Population (1 January 2022)
- • Total: 1,989
- • Density: 71/km^{2} (180/sq mi)
- Demonym: Pontelandolfesi
- Time zone: UTC+1 (CET)
- • Summer (DST): UTC+2 (CEST)
- Postal code: 82027
- Dialing code: 0824
- ISTAT code: 062054
- Patron saint: Saint Donato and Saint Anthony
- Saint day: 7 August and 13 June
- Website: Official website

= Pontelandolfo =

Pontelandolfo is an Italian town and comune in the Sannio Hills in the province of Benevento, approximately halfway between Naples and Campobasso.

== Geography==
Pontelandolfo is located in a mountainous area of Italy. The area that surrounds Pontelandolfo has a wide range of altitudes (400-1,017 meters), with the centre of population situated at 525 metres.

There are three prominent mountains that surround Pontelandolfo. These include Mount Calvello, which has an altitude of 1,017 metres, Toppo Mangialardo (917 m) and Mount Forgioso (850 m).

==History==
A legend holds that the town was founded by the Samnites in honor of Hercules, and that it lived in prosperity until the Roman conquest in the 3rd century BC. The name of the village comes from the legendary Pontis Landulphi, or the "Bridge of Landolfo". According to one tradition, it was named after a soldier who died defending the bridge against the Romans while the villagers fled to safety, an event memorialized in the village's crest. Alternatively, Landolfo was a Lombard bishop who built the bridge in the early medieval period. The bridge is believed to have spanned the Alenta Creek, whose source is the Calore Irpino.

According to local ancient folklore, the regional surname Guerrera, derived from the Latin spelling Gverrera meaning warrior or man of war, is said to have origins dating back to the soldier who died defending the bridge against the Romans. The Guerrera clan for centuries inhabited the fertile lands south of the Alenta Creek stretching between San Lupo and Pontelandolfo centred in and around the current village of Giallonardo.

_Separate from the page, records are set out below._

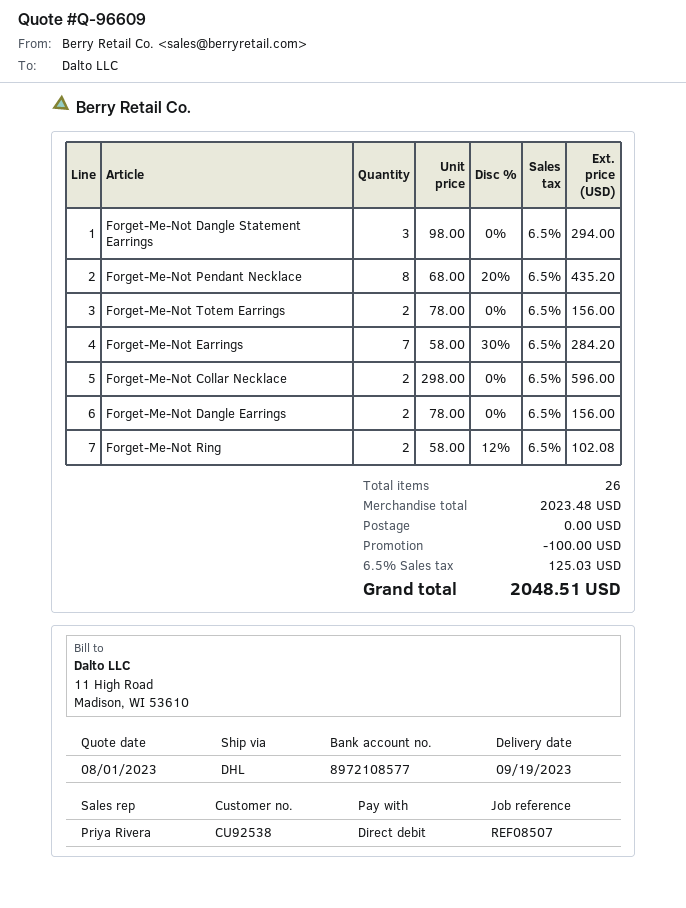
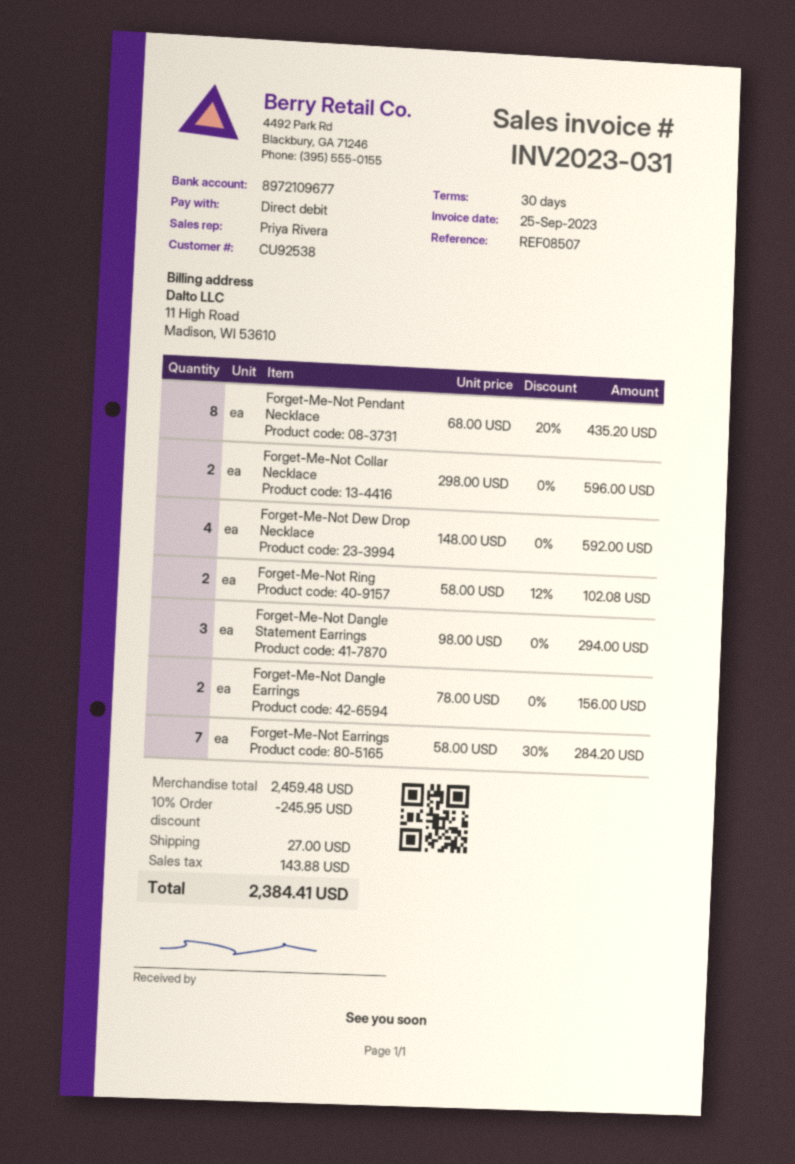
bank account: 8972108577 -> 8972109677
Forget-Me-Not Totem Earrings: 2 x 78.00 = 156.00 -> none
Forget-Me-Not Dew Drop Necklace: none -> 4 x 148.00 = 592.00
subtotal: 2023.48 -> 2459.48
discount: 100.00 -> 245.95
shipping: 0.00 -> 27.00
tax: 125.03 -> 143.88
total: 2048.51 -> 2384.41

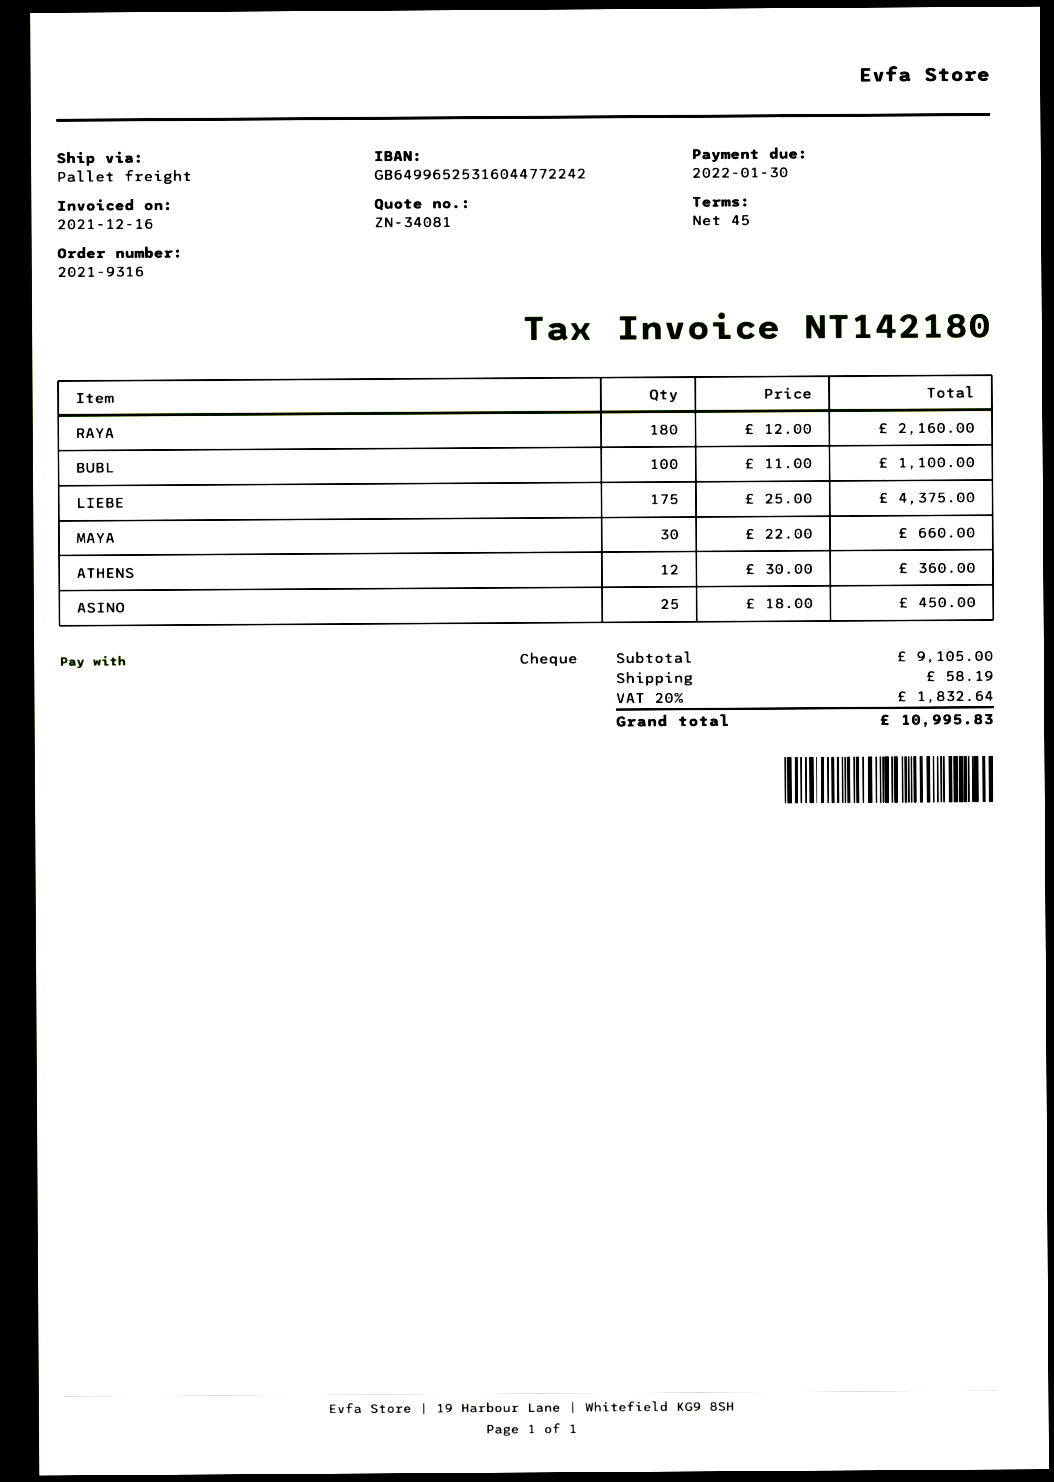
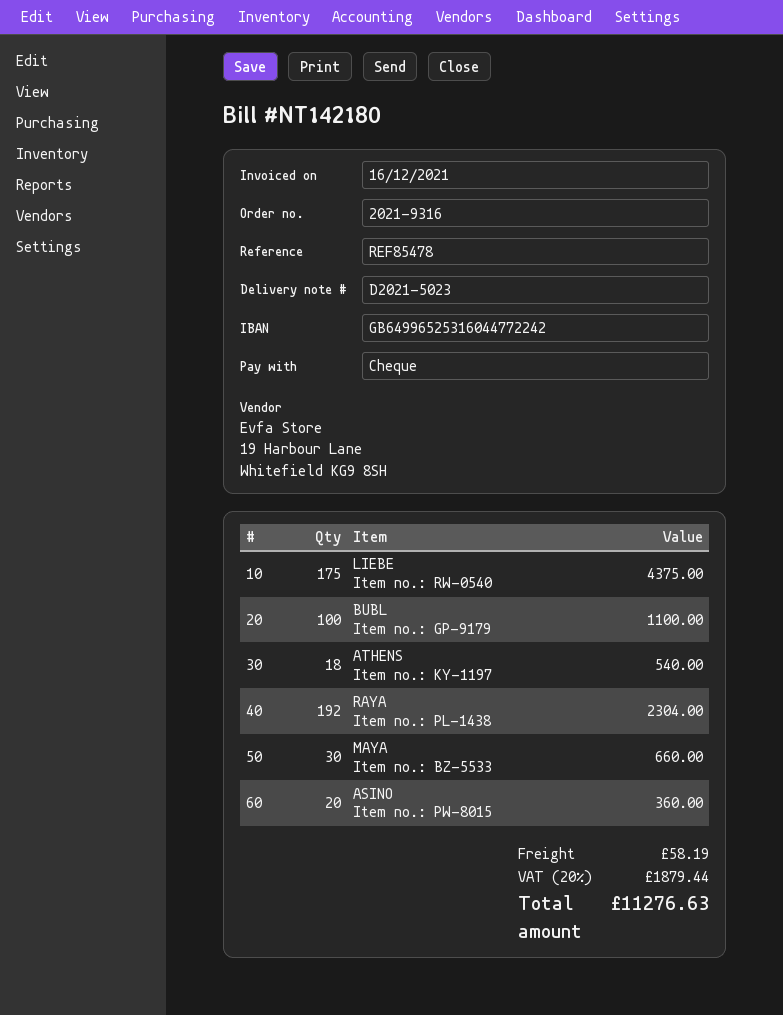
RAYA: 180 for 2160.00 -> 192 for 2304.00
ATHENS: 12 for 360.00 -> 18 for 540.00
ASINO: 25 for 450.00 -> 20 for 360.00
tax: 20% = 1832.64 -> 20% = 1879.44
total: 10995.83 -> 11276.63

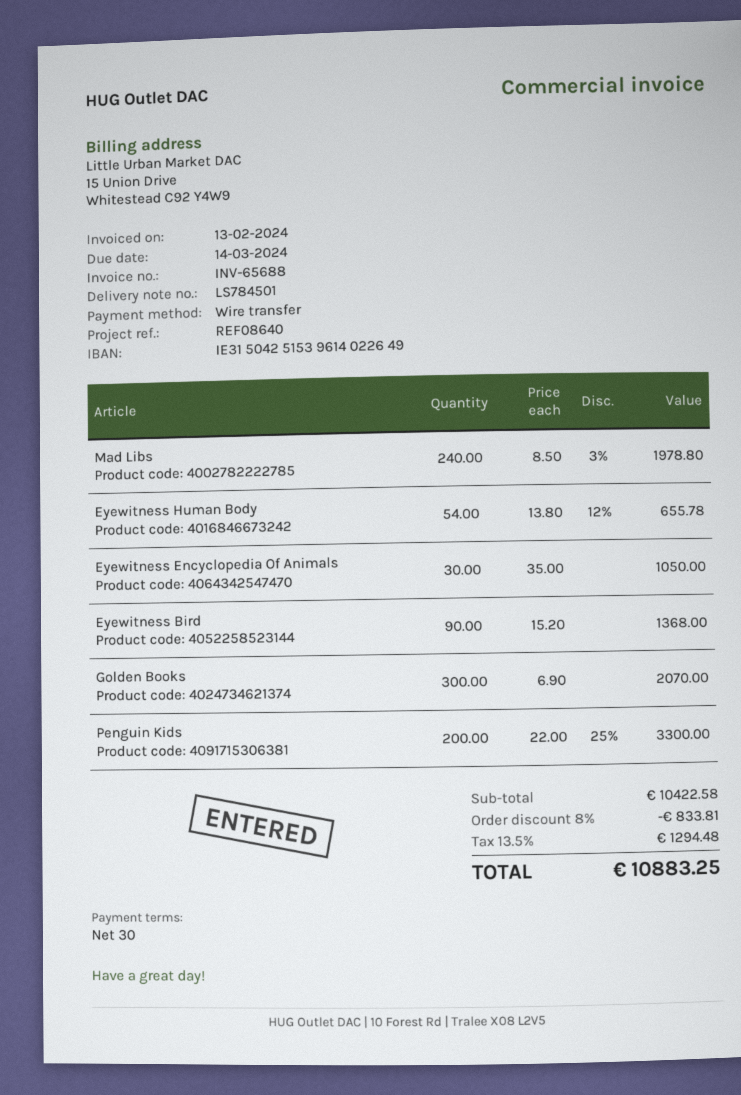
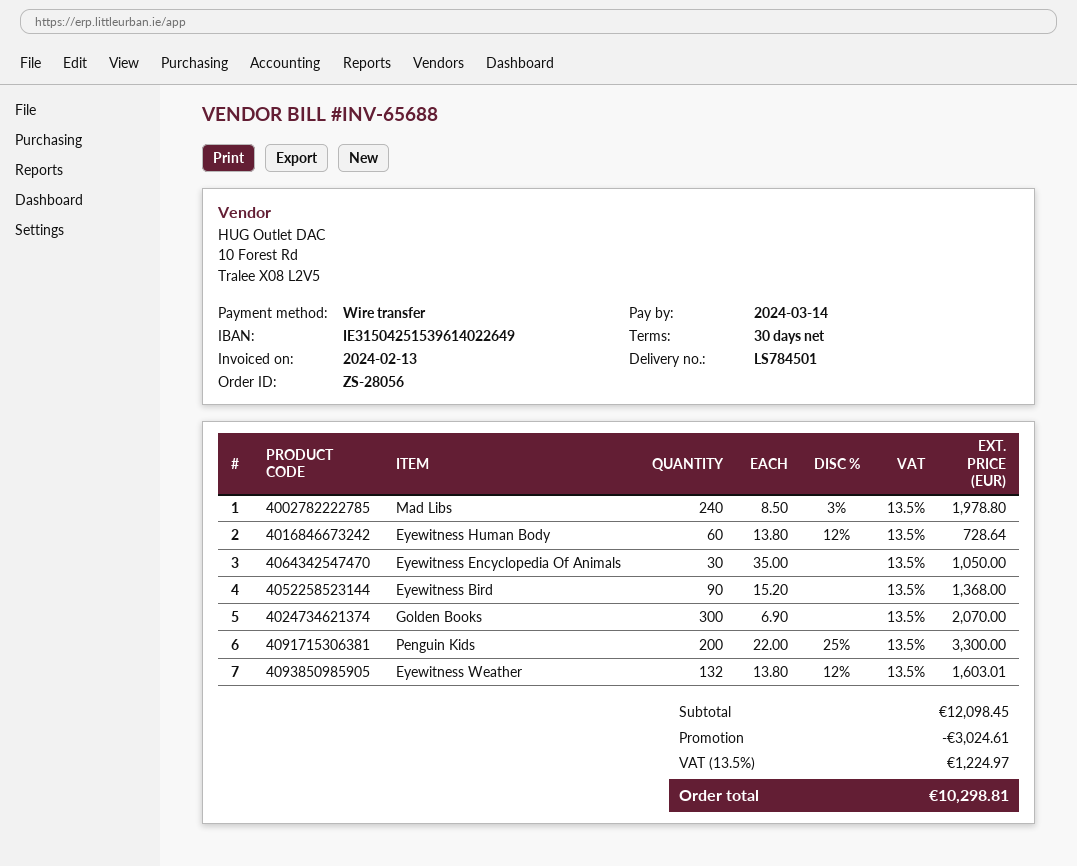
Eyewitness Human Body: 54 x 13.80 - 12% = 655.78 -> 60 x 13.80 - 12% = 728.64
Eyewitness Weather: none -> 132 x 13.80 - 12% = 1603.01
subtotal: 10422.58 -> 12098.45
discount: 833.81 -> 3024.61
tax: 13.5% = 1294.48 -> 13.5% = 1224.97
total: 10883.25 -> 10298.81

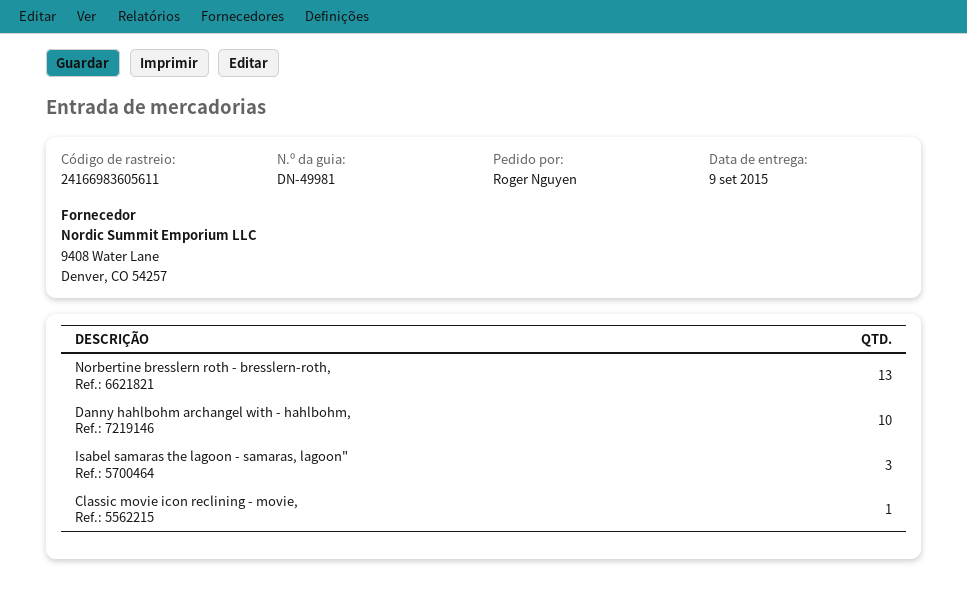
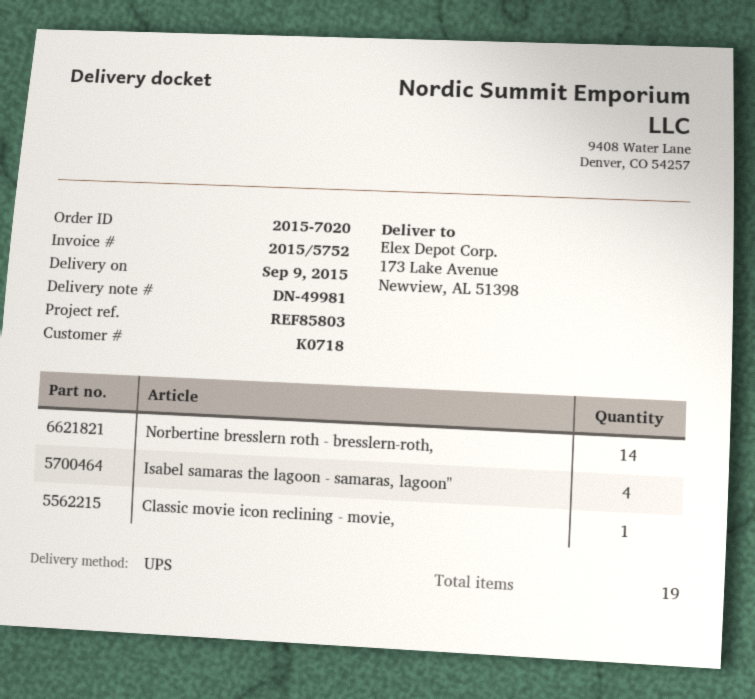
Norbertine bresslern roth - bresslern-roth,: 13 -> 14
Danny hahlbohm archangel with - hahlbohm,: 10 -> none
Isabel samaras the lagoon - samaras, lagoon": 3 -> 4

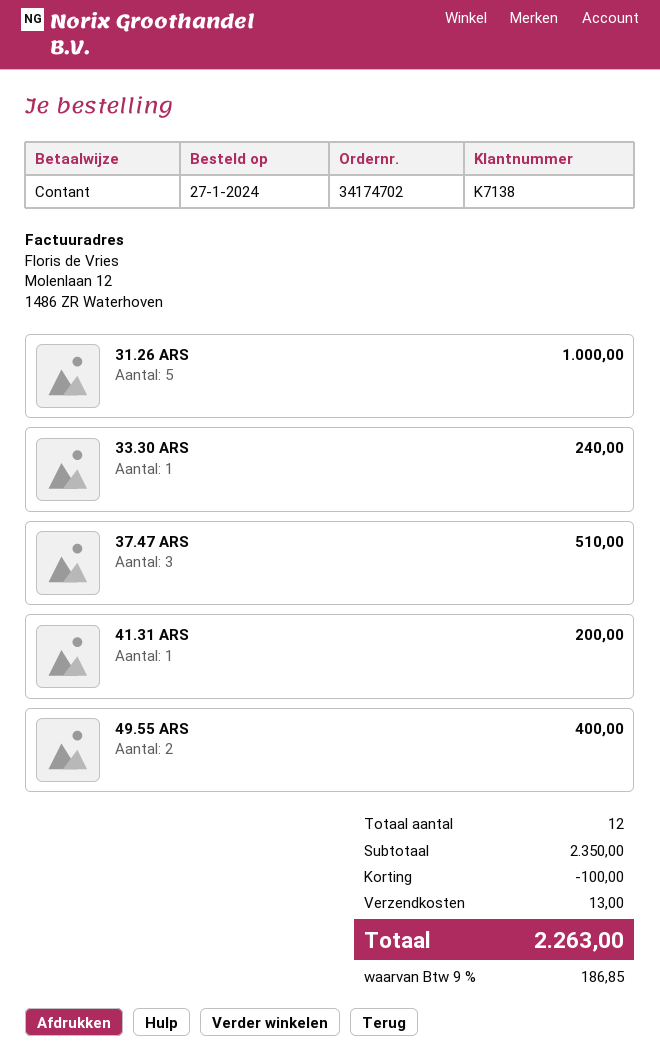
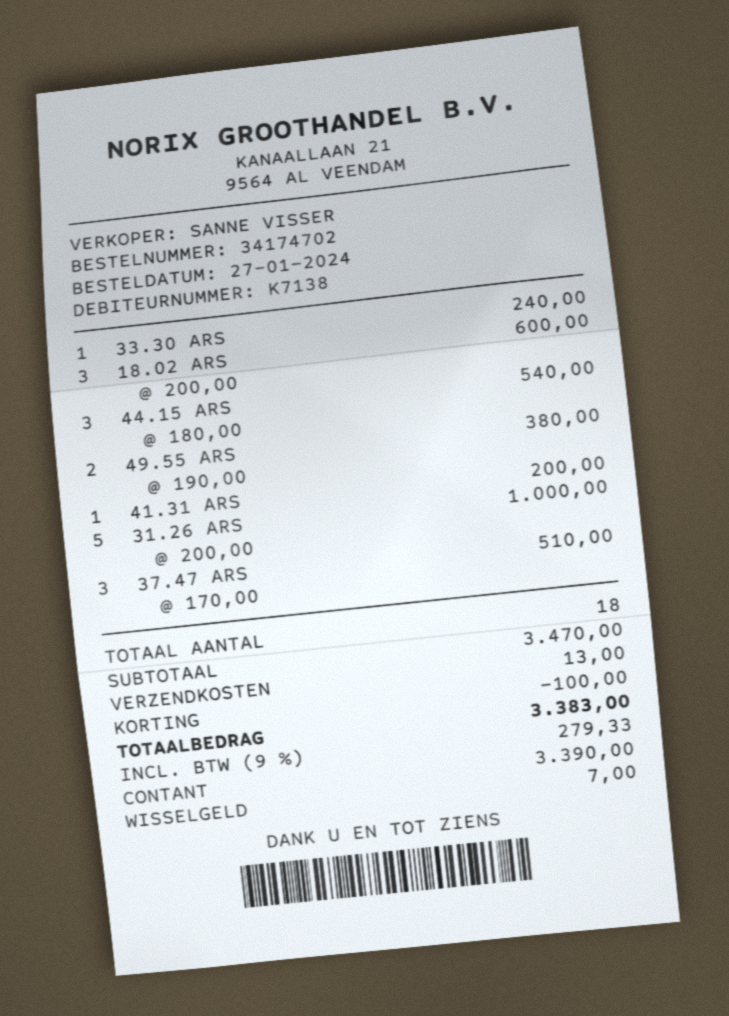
49.55 ARS: 2 for 400.00 -> 2 for 380.00
18.02 ARS: none -> 3 for 600.00
44.15 ARS: none -> 3 for 540.00
total quantity: 12 -> 18
subtotal: 2350.00 -> 3470.00
tax: 9% = 186.85 -> 9% = 279.33
total: 2263.00 -> 3383.00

In 862, Pontelandolfo suffered an attack by Arab raiders. In 1138, it was besieged by the Normans, which caused a destructive fire. The Aragonese besieged the town in 1461. Earthquakes affected the town in 1349, 1456, and 1688. In 1806, the town was attacked by French forces.

Pontelandolfo was a part of the Duchy of Benevento, a Papal-controlled enclave within the territory of the Kingdom of the Two Sicilies, until the Two Sicilies were annexed to the new Italian kingdom with the plebiscite of 21 October 1860.

=== 1861 massacre ===
On 7 August 1861, a large number of the town's inhabitants, encouraged by the presence of a bandit group, ordered the town priest to sing a Te Deum dedicated to the deposed Bourbon king. They then ransacked the local headquarters of the National Guard, freed prisoners from the local jail, and destroyed the registers of birth in the town hall to disrupt conscription. They then looted the homes of rich landowners, who had all left the previous day. A tax collector and a man suspected of being a Piedmontese "spy" were lynched. A detachment of bersaglieri was sent to investigate the situation and entered the town, but they were forced out the angry townspeople. While trying to reach San Lupo, the bersaglieri were attacked by armed peasants in the vicinity of Casalduni, and 41 of them were killed. The attack is suspected to have been organised by the influential landowner Achille Iacobelli, ostensibly to create a chaotic situation and "pose as the guardian of law and order."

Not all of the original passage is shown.